Overall, most experts agree that it remains unclear when the pandemic will end, but it likely will occur when transmission of the coronavirus shifts from pandemic levels to being endemic -- when the virus takes permanent hold but circulates at lower levels.
"This virus is not going to just disappear," Schaffner said.
Some physicians, including Schaffner, remain hopeful that the country may be approaching that transition from pandemic to endemic -- but say it's not quite there yet.
"I think we'll know it when we see it," Schaffner said. "Once there is a very low rate, less than 5% of tests that are positive on a daily basis, and once the rate of new cases is very low and sustained over a period of time, I think we will, at that point, know it."
Schaffner said that's when he and his colleague will smile "broadly" instead of smiling quietly.
On the national level, the weekly Covid-19 test positivity rate in the United States fell from nearly 10% in early September to around 6% in early October. But as of Sunday, test positivity remains as high as nearly 20% in some states, including Idaho, Montana and South Dakota.
"I think it's an interesting idea, but I would want to fill up the picture with what does that really mean -- 5% forever?
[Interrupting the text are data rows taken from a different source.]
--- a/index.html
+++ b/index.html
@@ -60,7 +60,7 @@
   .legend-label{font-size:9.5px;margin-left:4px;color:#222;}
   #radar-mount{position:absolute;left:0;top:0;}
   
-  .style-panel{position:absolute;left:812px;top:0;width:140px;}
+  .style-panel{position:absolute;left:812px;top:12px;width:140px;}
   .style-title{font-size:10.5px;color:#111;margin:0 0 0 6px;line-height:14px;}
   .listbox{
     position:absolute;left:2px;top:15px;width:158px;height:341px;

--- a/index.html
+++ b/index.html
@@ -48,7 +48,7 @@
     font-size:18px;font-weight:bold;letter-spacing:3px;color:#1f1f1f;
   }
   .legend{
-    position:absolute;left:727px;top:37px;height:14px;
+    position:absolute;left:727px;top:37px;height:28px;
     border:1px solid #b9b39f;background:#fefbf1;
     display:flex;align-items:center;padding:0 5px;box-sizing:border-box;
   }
Five percent that we hope to keep driving down with a serious push, no matter whether we call it pandemic or endemic? If we go to the 5% level, does it have to be in each county, or is it a generality for the whole country?" Art Caplan, professor of bioethics at NYU Langone Health in New York said in response to Schaffner's comments. Caplan added that test positivity rates globally should be considered as well.
"I'm always nervous to treat Covid as a US phenomenon," Caplan told CNN Thursday. "It is an international phenomenon. Travel is increasing. The possibility of new strains reoccurring is great."
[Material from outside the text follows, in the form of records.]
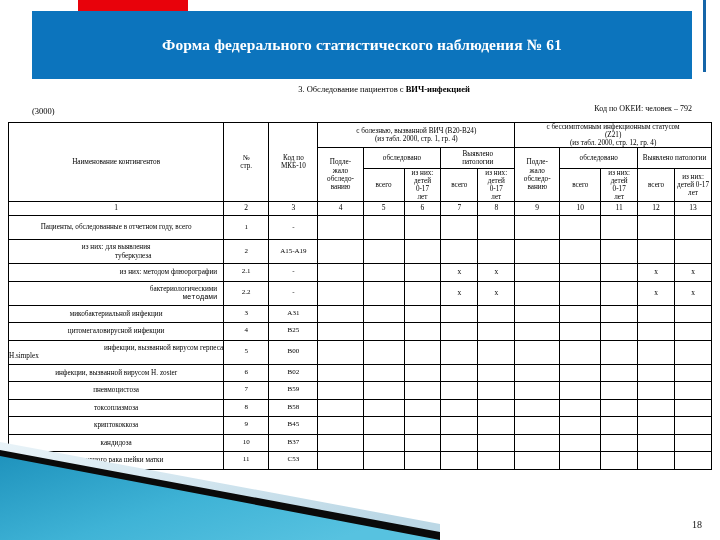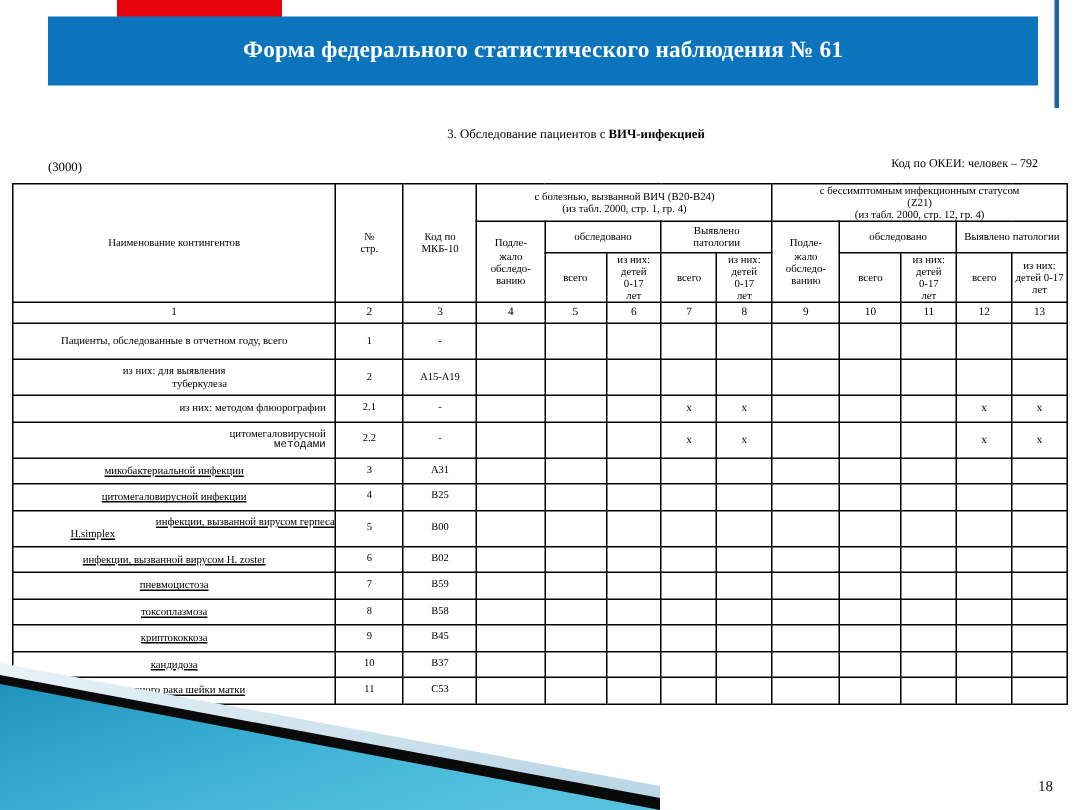--- a/index.html
+++ b/index.html
@@ -30,7 +30,7 @@
     left: 32px;
     top: 11px;
     width: 660px;
-    height: 46px;
+    height: 68px;
     background: #0c74bd;
     color: #ffffff;
     display: flex;

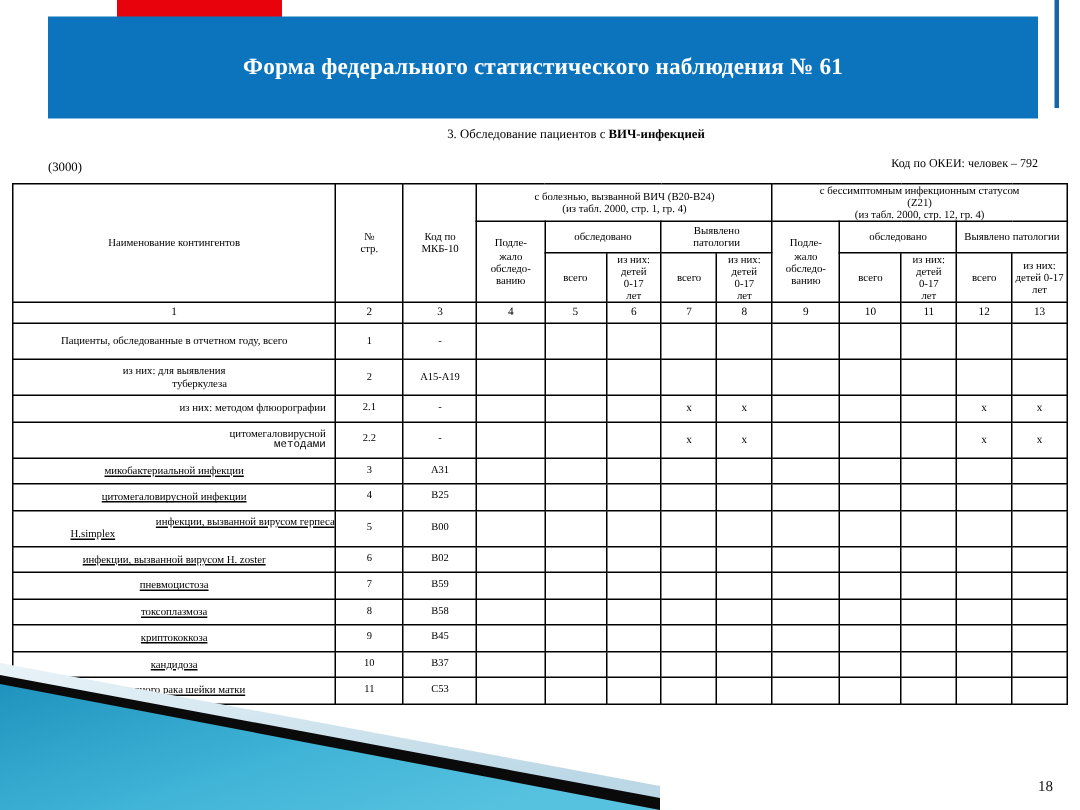--- a/index.html
+++ b/index.html
@@ -308,7 +308,7 @@
       </tr>
       <tr class="datarow tall">
         <td class="namecell ind2">
-          <div>цитомегаловирусной</div>
+          <div>бактериологическими</div>
           <div style="text-align: right; font-family: Liberation Mono, monospace;">методами</div>
         </td>
         <td>2.2</td>

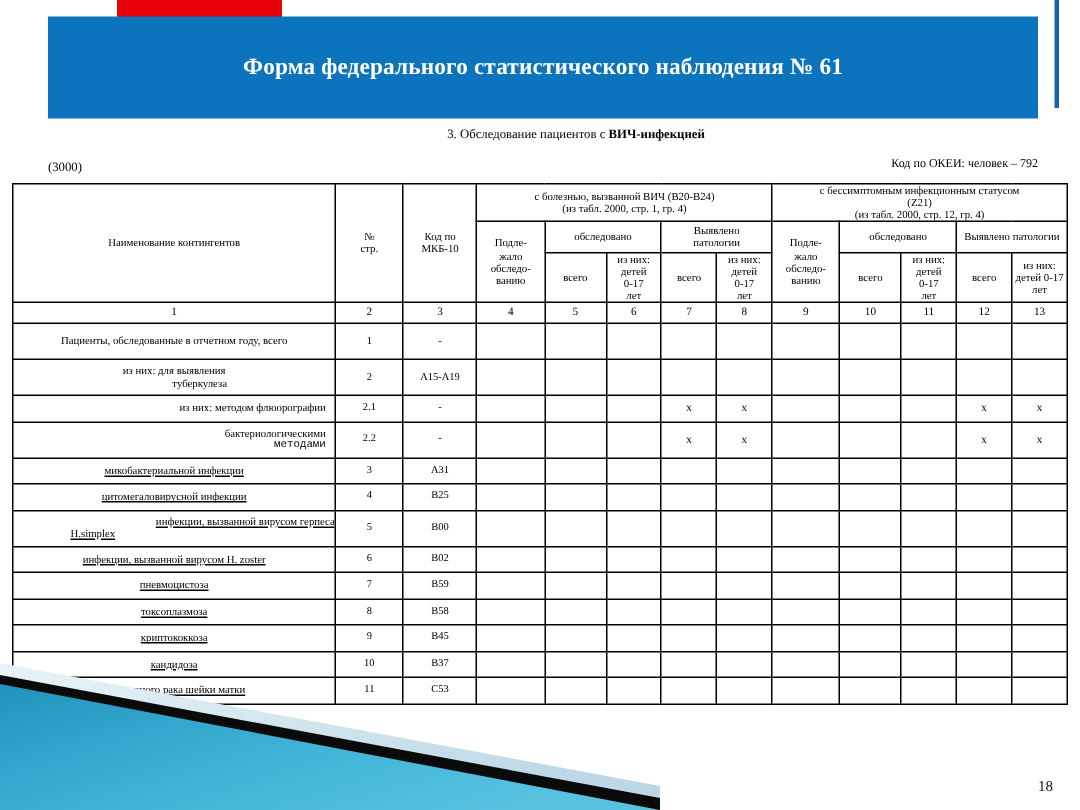--- a/index.html
+++ b/index.html
@@ -126,7 +126,7 @@
     line-height: 1.18;
   }
   td.namecell.ind2 { text-align: right; padding-right: 6px; }
-  td.namecell.ind3 { text-align: center; text-decoration: underline; }
+  td.namecell.ind3 { text-align: center; }
   .datarow td { height: 16.5px; }
   .datarow.tall td { height: 23px; }
   .mark { font-size: 7.5px; font-weight: bold; }

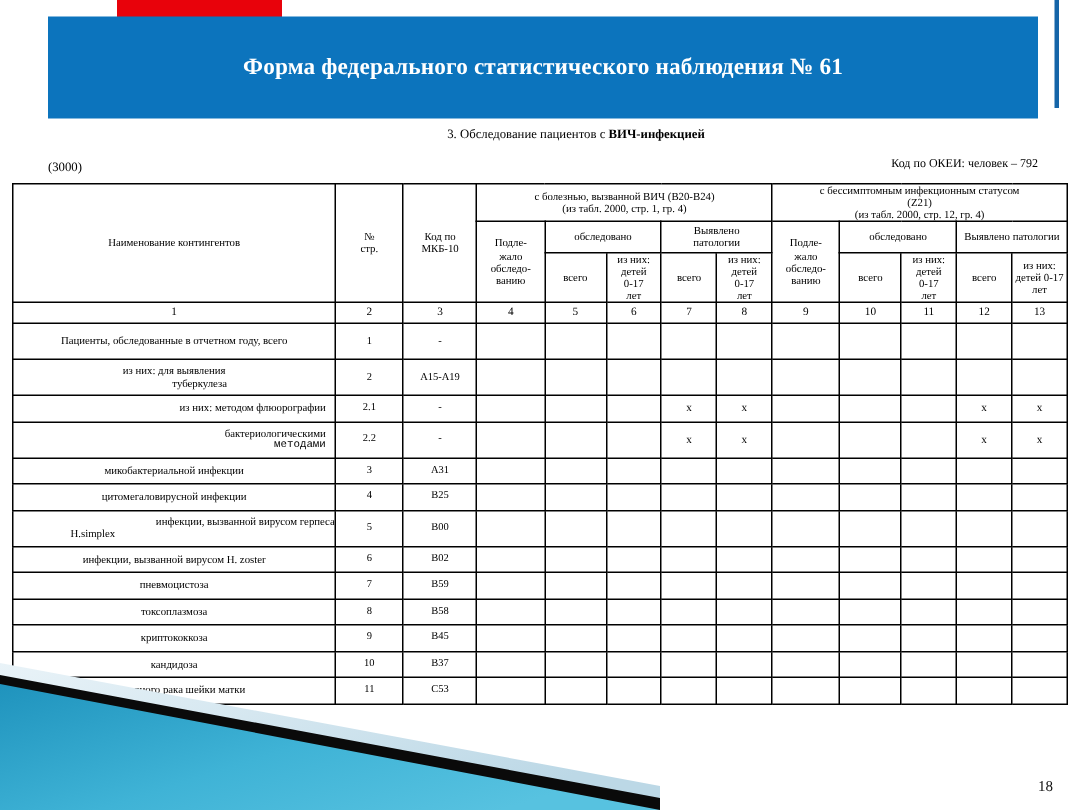--- a/index.html
+++ b/index.html
@@ -357,7 +357,7 @@
       <tr class="datarow tall">
         <td class="namecell ind3">
           <div style="text-align: right;">инфекции, вызванной вирусом герпеса</div>
-          <div style="text-align: left; margin-left: 38px;">H.simplex</div>
+          <div style="text-align: left;">H.simplex</div>
         </td>
         <td>5</td>
         <td>B00</td>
For now, "it's too early" to claim that the United States is reaching that transition point from pandemic to endemic, Caplan said.
"I'll make this forecast -- not this year, not this winter, not until next year will we be talking about this in any serious way," he added.
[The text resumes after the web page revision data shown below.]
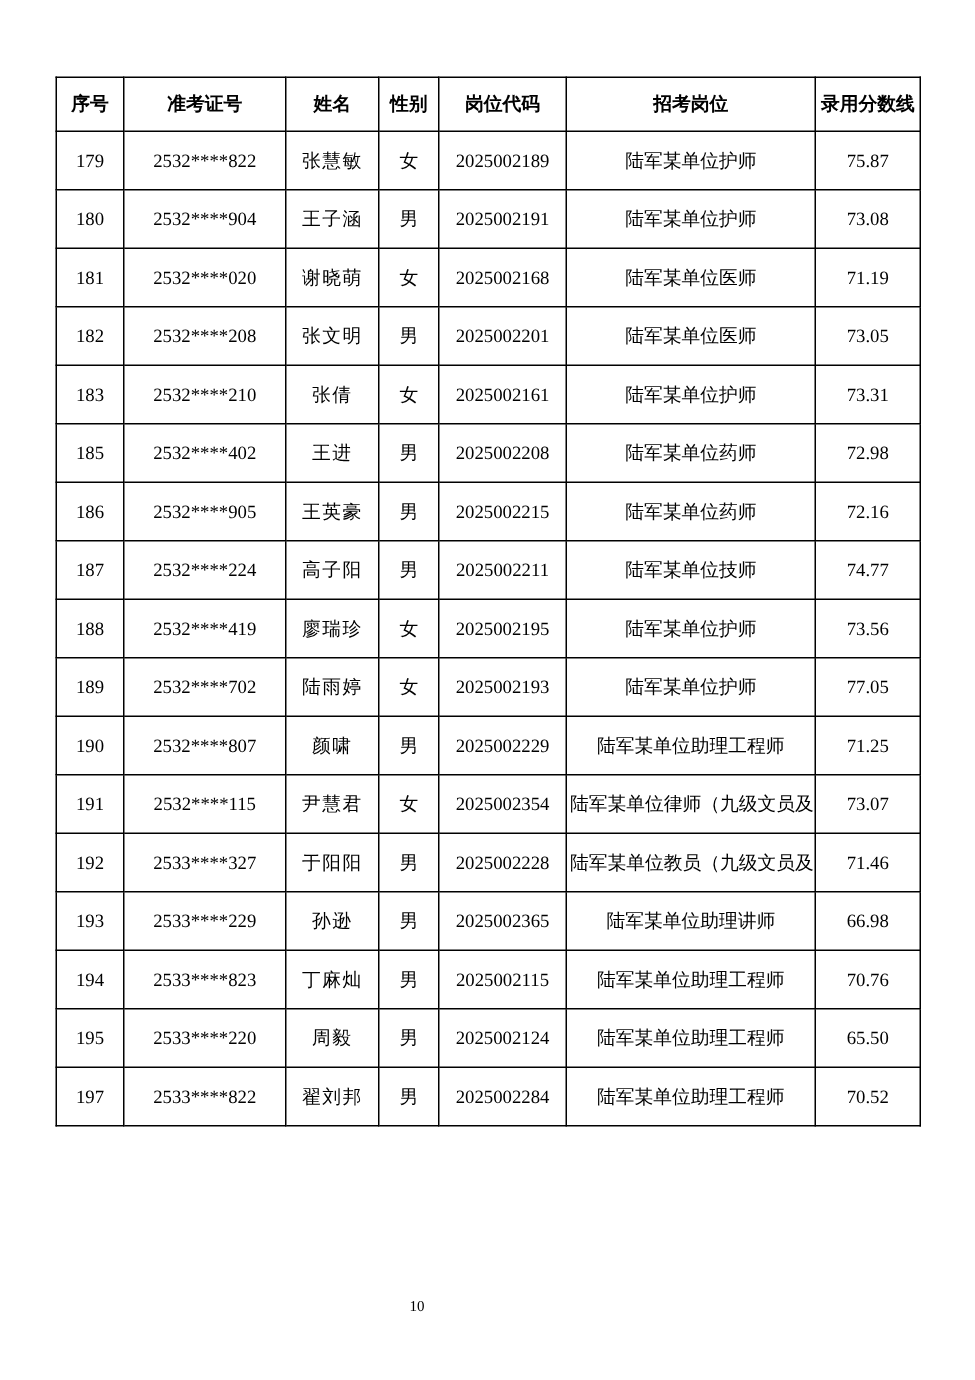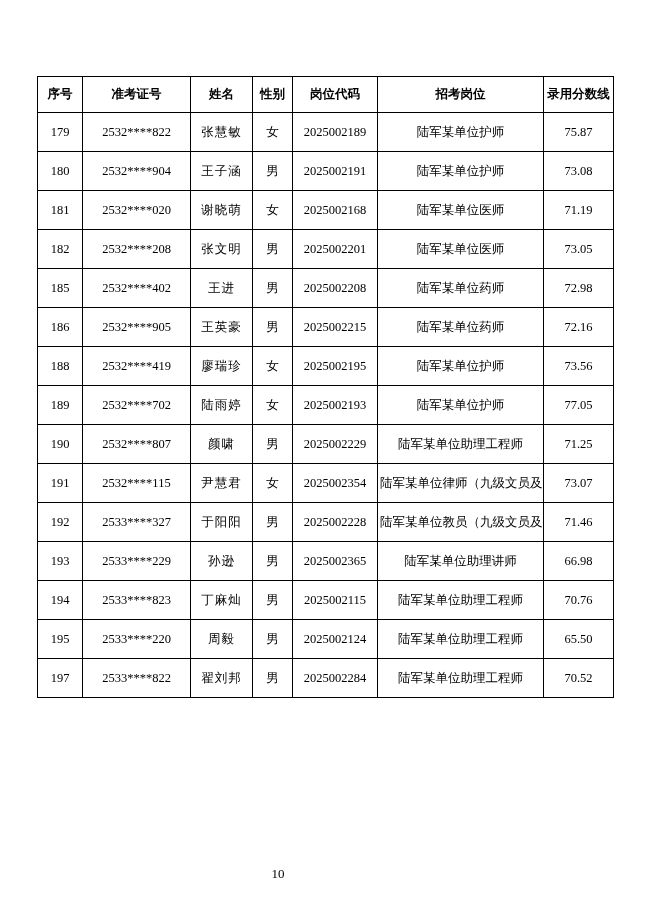--- a/index.html
+++ b/index.html
@@ -26,7 +26,7 @@
   .table-wrap {
     position: absolute;
     left: 37px;
-    top: 76px;
+    top: 51px;
     width: 576px;
   }
   table.score-table {

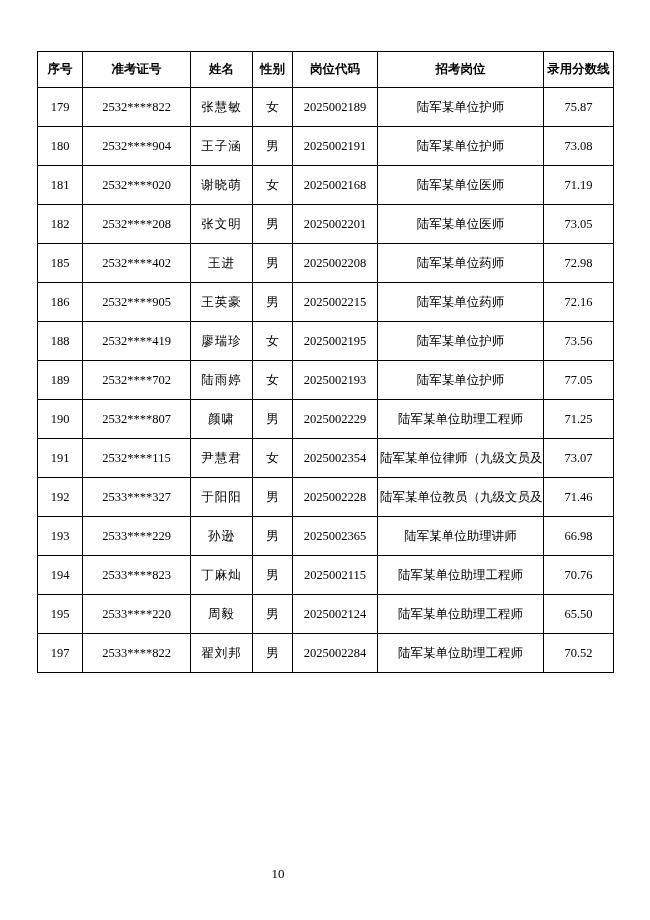--- a/index.html
+++ b/index.html
@@ -145,6 +145,15 @@
           <td class="cell-score">73.05</td>
         </tr>
         <tr>
+          <td>183</td>
+          <td>2532****210</td>
+          <td class="cell-name">张倩</td>
+          <td>女</td>
+          <td>2025002161</td>
+          <td class="cell-post">陆军某单位护师</td>
+          <td class="cell-score">73.31</td>
+        </tr>
+        <tr>
           <td>185</td>
           <td>2532****402</td>
           <td class="cell-name">王进</td>

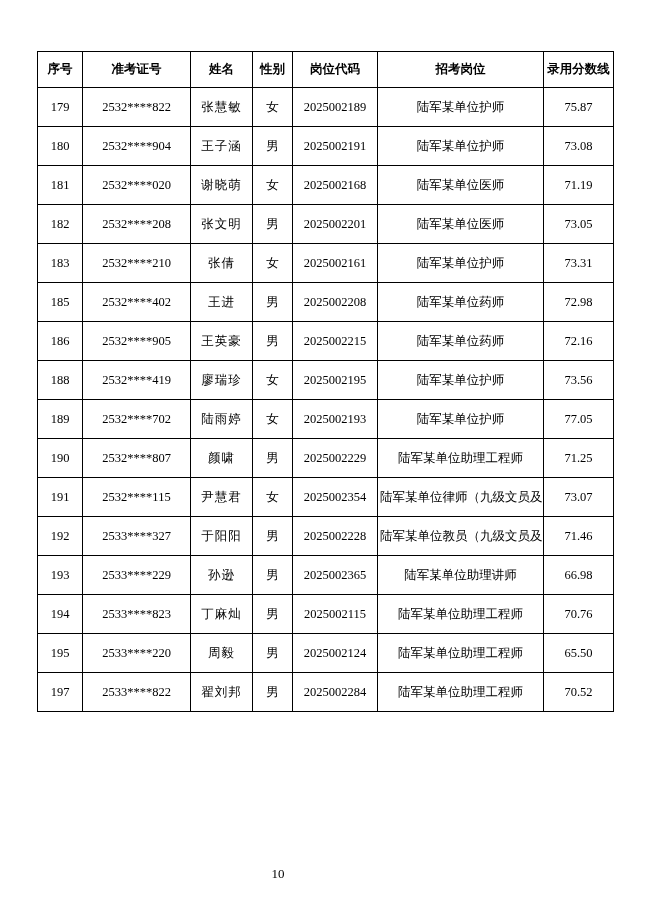--- a/index.html
+++ b/index.html
@@ -172,6 +172,15 @@
           <td class="cell-score">72.16</td>
         </tr>
         <tr>
+          <td>187</td>
+          <td>2532****224</td>
+          <td class="cell-name">高子阳</td>
+          <td>男</td>
+          <td>2025002211</td>
+          <td class="cell-post">陆军某单位技师</td>
+          <td class="cell-score">74.77</td>
+        </tr>
+        <tr>
           <td>188</td>
           <td>2532****419</td>
           <td class="cell-name">廖瑞珍</td>

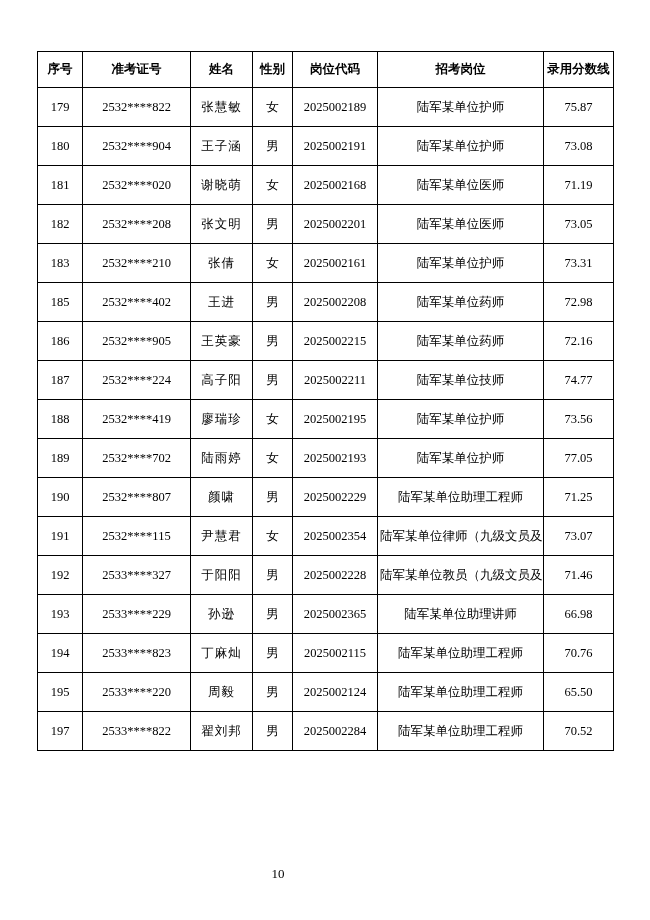--- a/index.html
+++ b/index.html
@@ -76,7 +76,7 @@
     top: 866px;
     width: 556px;
     text-align: center;
-    font-size: 13px;
+    font-size: 10px;
     font-family: "Liberation Serif", "DejaVu Serif", serif;
   }
 </style>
"We're about to go back indoors. We know this disease took off in the winter when people were mingling and gathering more inside in closer quarters in many parts of the US. So I'm not ready to say we're shifting in our level of disease or incidence of disease or severity of disease. In fact, I worry that message may undercut efforts to push vaccination right now," Caplan said. "We absolutely do not want to let down our guard yet."
So, a downturn in Covid-19 hospitalizations in the past month is "good news," but the United States could see a spike in cases again this winter, particularly around the holidays, Jennifer Nuzzo, a senior scholar at the Johns Hopkins Center for Health Security, told CNN on Thursday.
"I think we're making some important progress in terms of increasing vaccinations, but the fact of the matter is there are still dangerous gaps in immunity throughout the country and as long as that's the case, there are still pathways for the virus to spread," Nuzzo said.
"I'd like to think that the worst is behind us, just given how much we've already endured in terms of high numbers of cases but also increasing progress in increasing vaccination. So, I don't think that a rise in cases in the winter will be as bad as last year's winter surge, but there's nothing built into the decline that means that the momentum will be sustained," she said.
"What we will see is really up to us."